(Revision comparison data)

....................

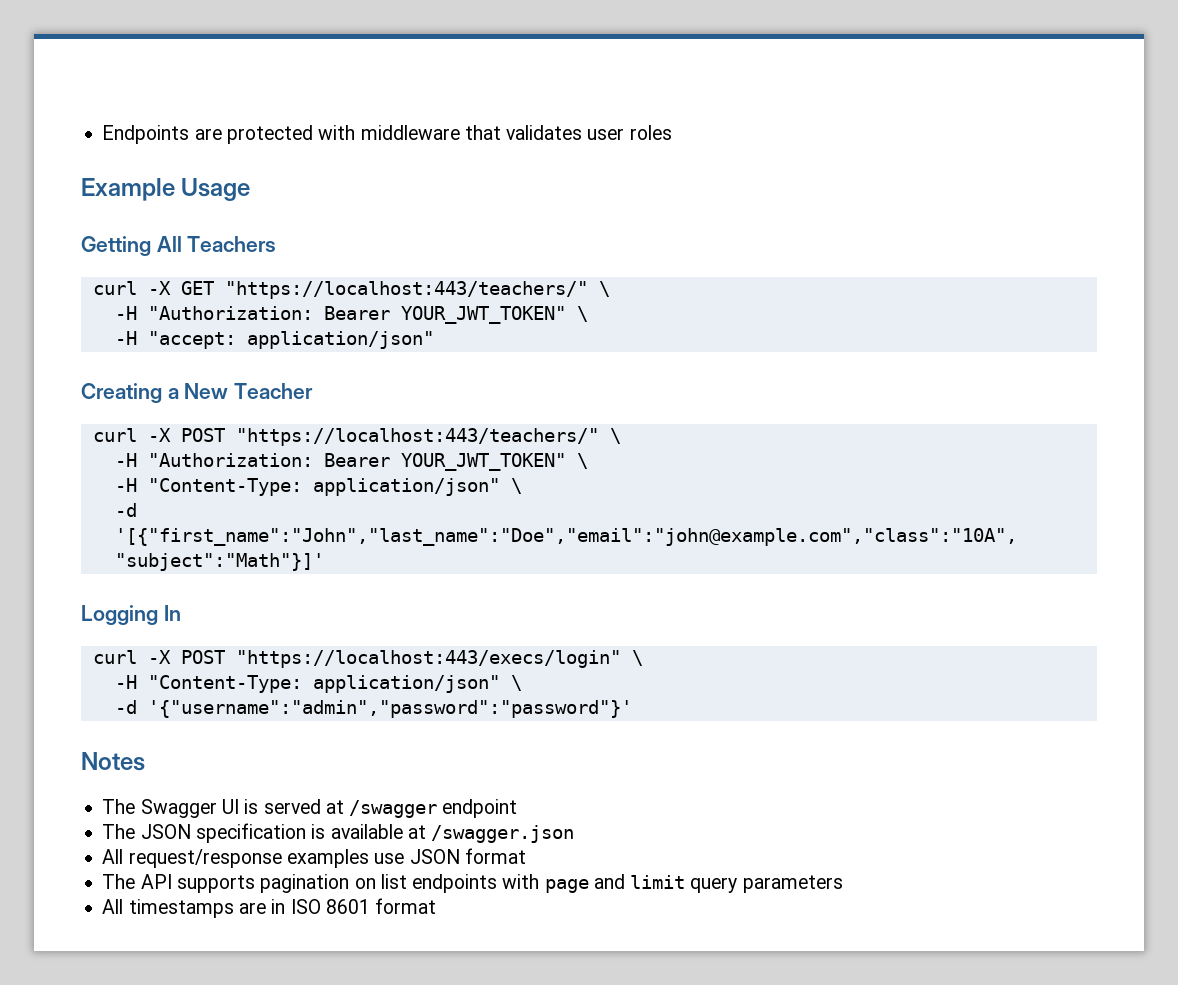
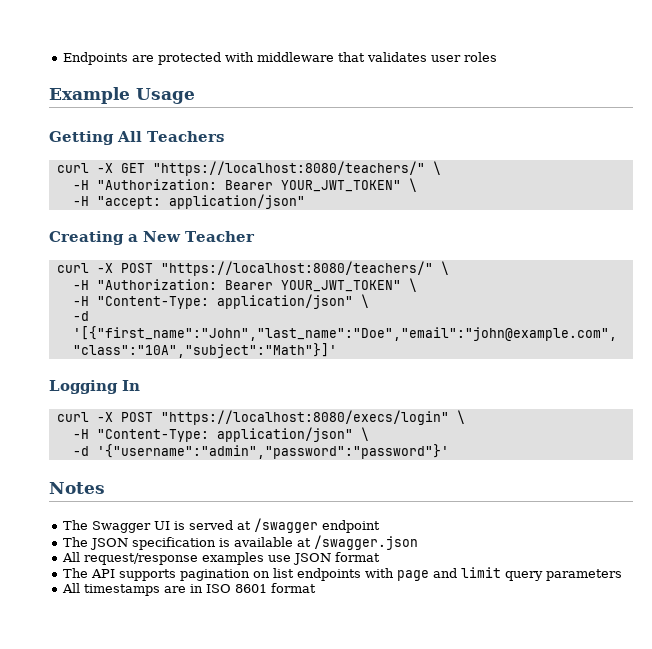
- curl -X GET "https://localhost:443/teachers/" \
+ curl -X GET "https://localhost:8080/teachers/" \
- curl -X POST "https://localhost:443/teachers/" \
+ curl -X POST "https://localhost:8080/teachers/" \
- curl -X POST "https://localhost:443/execs/login" \
+ curl -X POST "https://localhost:8080/execs/login" \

....................

> _What you should do_
What you give back must match the entries exactly, apart from the omitted pictures.

> _Written response_
- curl -X GET "https://localhost:443/teachers/" \
+ curl -X GET "https://localhost:8080/teachers/" \
- curl -X POST "https://localhost:443/teachers/" \
+ curl -X POST "https://localhost:8080/teachers/" \
- curl -X POST "https://localhost:443/execs/login" \
+ curl -X POST "https://localhost:8080/execs/login" \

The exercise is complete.